Some people who lack understanding about the nature of repentance believe they can sin in a calculated and planned way, expecting to conveniently confess to the bishop and then proceed to the temple, to the mission field, and to other spiritual destinations.
As leaders in the Lord’s restored Church, we have a solemn obligation to teach members to not be seduced by such false thinking. How can a person repent and seek forgiveness with real intent when in fact his or her real intent was to sin? How can a person turn to the Lord with full purpose of heart when repentance is casual, superficial, or timed to avoid public embarrassment? Such premeditated and planned prodigality mocks the Atonement of Christ. Forgiveness from such sin surely is possible, but the pathway one must follow is not easy, and the journey is not short.
Truth #3: Repentance, sacred covenants and ordinances, and the sanctifying power of the Holy Ghost make it possible to always retain a remission of sins.
Emphasized repeatedly in the scriptures is the consistent connectedness among the principle of repentance, the importance of sacred covenants and ordinances, the sanctifying power of the Holy Ghost, and the glorious blessing of always retaining a remission of sins.
As members of the Lord’s restored Church, we are blessed by our initial cleansing from sin associated with baptism and receiving the gift of the Holy Ghost. And that first blessing is magnified by the potential for an ongoing cleansing from sin made possible through the constant companionship and sanctifying power of the Holy Ghost—even the third member of the Godhead. These joyous blessings are vital because “no unclean thing can dwell with God.”
The ordinance of the sacrament is a holy and repeated invitation to repent sincerely and be renewed spiritually; it is central in the process of ongoing sanctification.
The act of partaking of the sacrament in and of itself does not remit sins.
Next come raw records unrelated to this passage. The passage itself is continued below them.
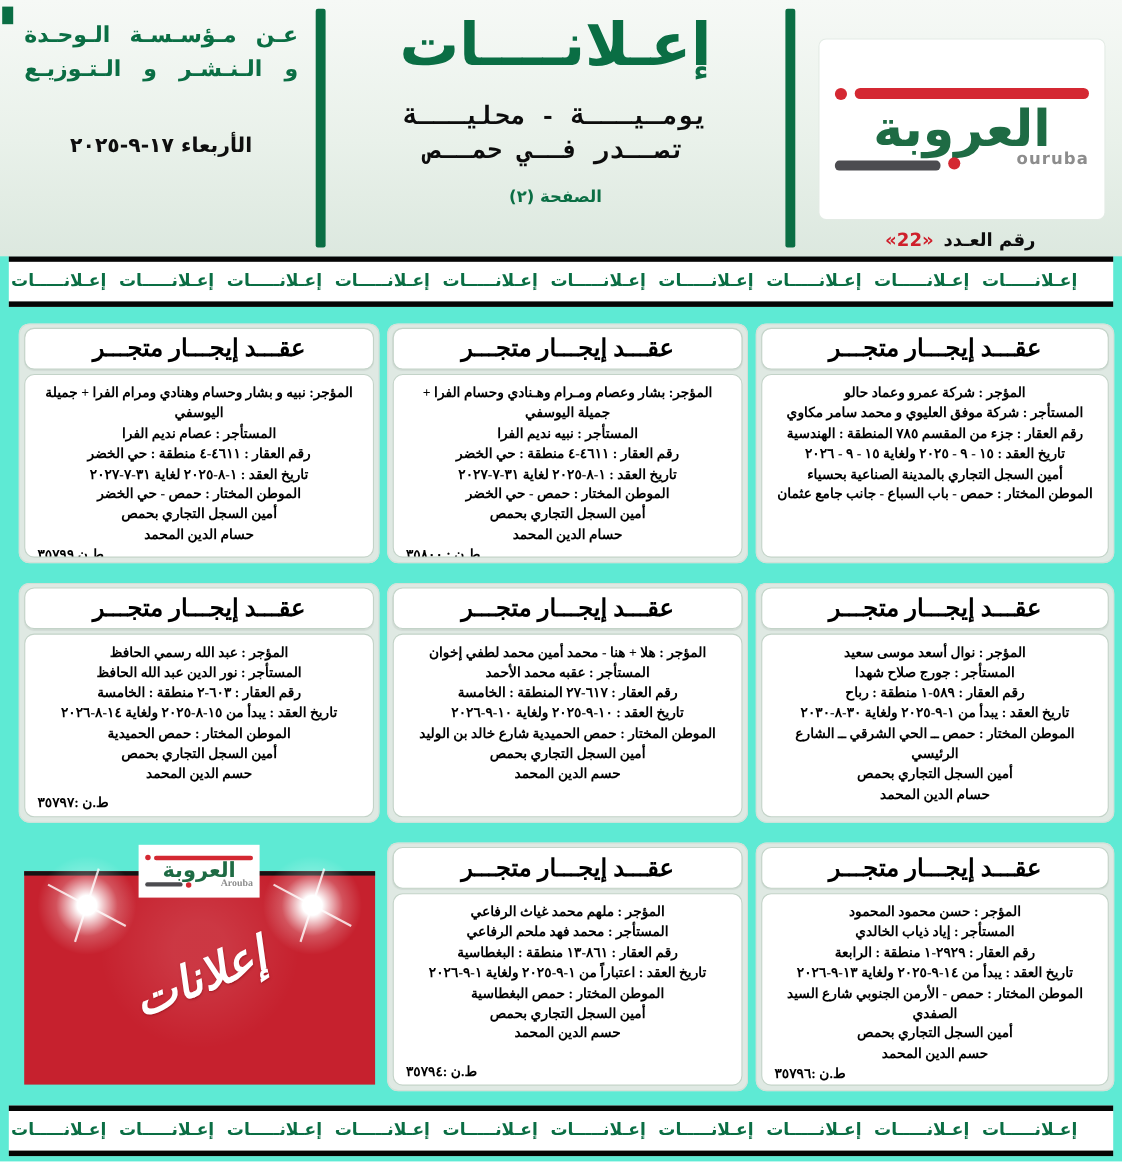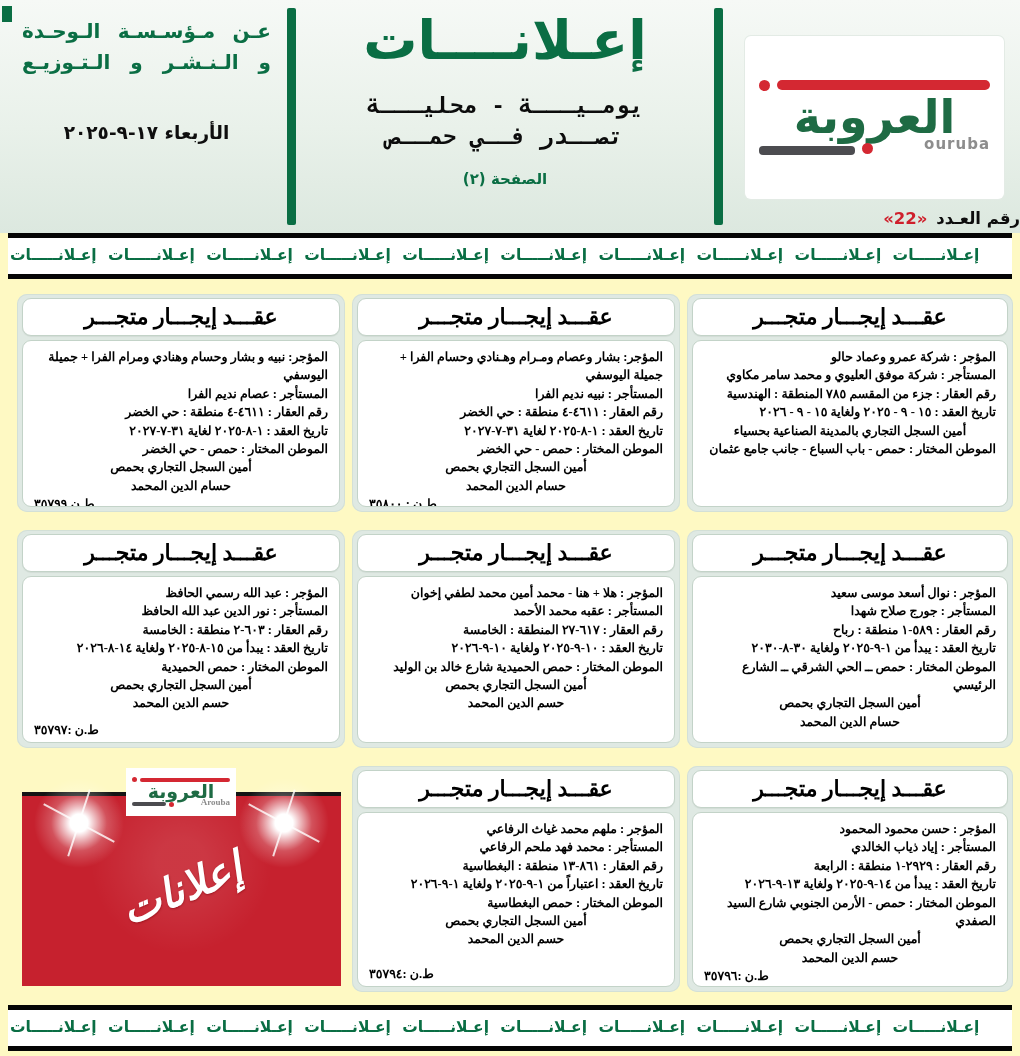"عـن مـؤسـسـة الـوحـدة" .page { background: #fef9c3 -> #5eead4 }
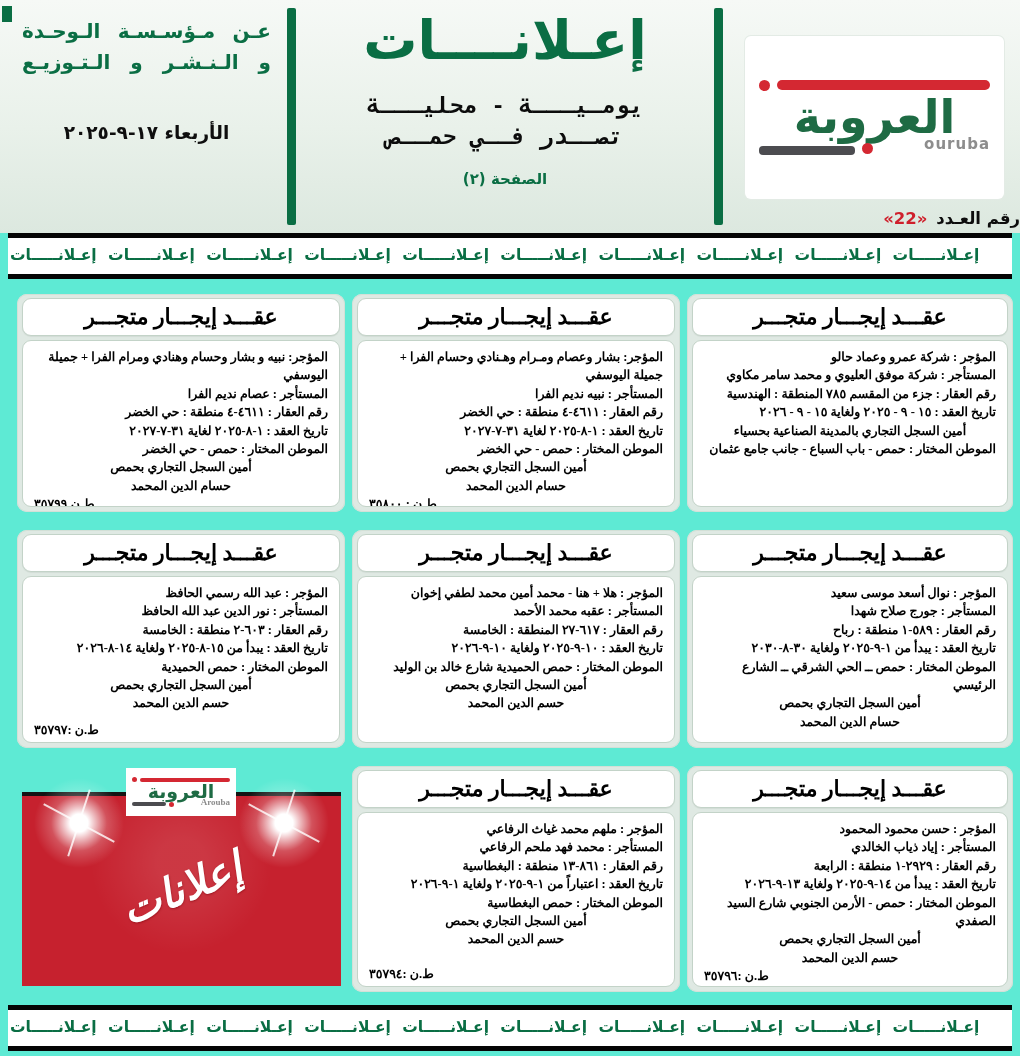"رقم العـدد «22»" .issue-line { text-align: none -> center }
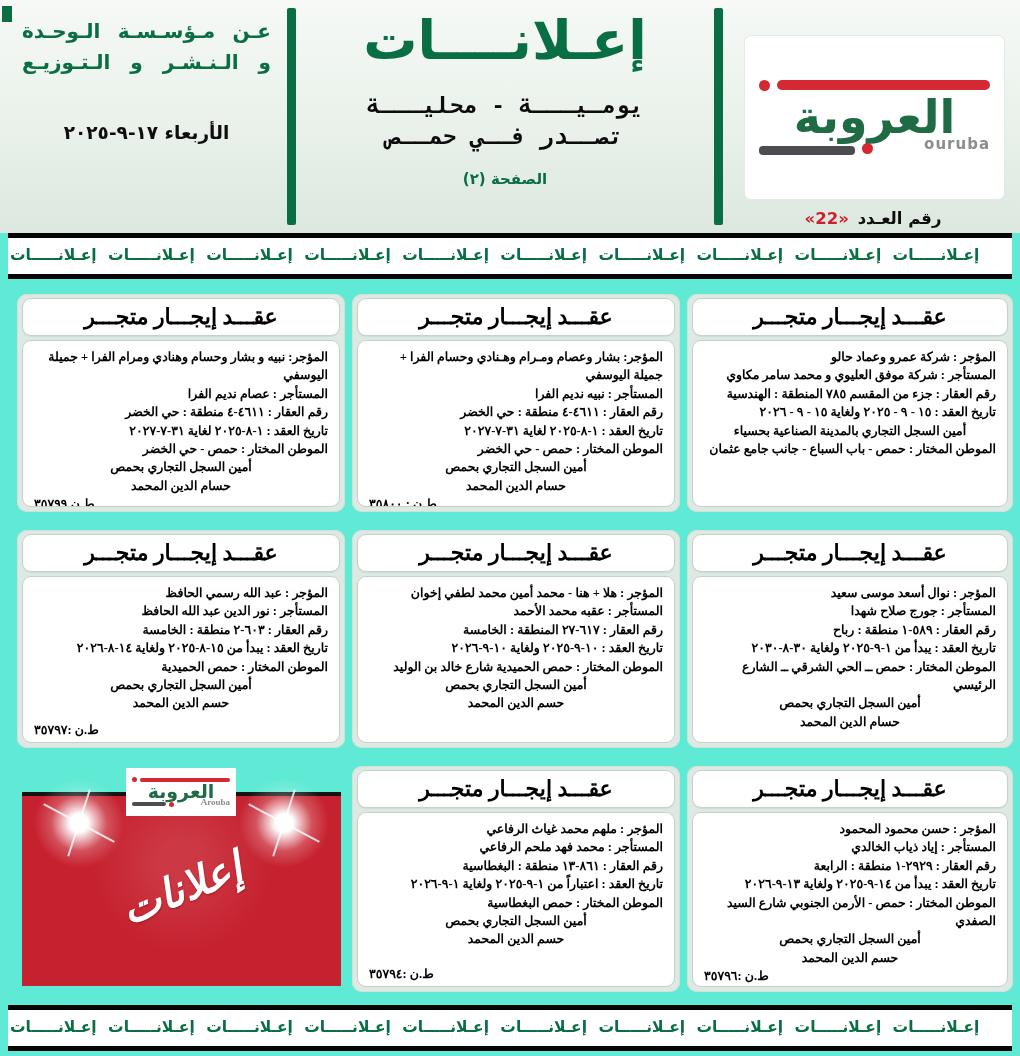"المؤجر: نبيه و بشار وحسام" .ln { text-align: right -> center }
But as we repent, prepare conscientiously, and participate in this holy ordinance with a broken heart and a contrite spirit, the promise is that we may always have the Spirit of the Lord to be with us. And then, by the sanctifying power of the Holy Ghost, we can always retain a remission of our sins.
Our Heavenly Father and His Beloved Son do not intend for us to experience spiritual renewal, refreshment, and restoration just once in our lives as we are baptized, receive the gift of the Holy Ghost, and are confirmed as members of the Lord’s restored Church. Baptism by immersion, laying on of hands for the gift of the Holy Ghost, and the sacrament are not isolated and discrete ordinances.
Rather, they are elements in an interrelated and additive pattern of redemptive progress. Each successive covenant and ordinance elevates and enlarges our spiritual purpose, desire, and performance.
The sequence of discipleship is simple and straightforward: exercise faith in the Savior, repent, receive essential covenants and ordinances, change, strive to always retain a remission of sins, and press forward faithfully on the covenant path. The Father’s plan, the Savior’s Atonement, and the first principles and ordinances of the gospel provide the grace we need to progress line upon line and precept upon precept toward our eternal destiny.
Testimony
Repentance and remission of sins are supernal blessings made possible through the infinite and eternal atoning sacrifice of the Lord Jesus Christ. These principles are real, and they are true. I bear witness of the Savior’s divinity, living reality, and matchless love for us.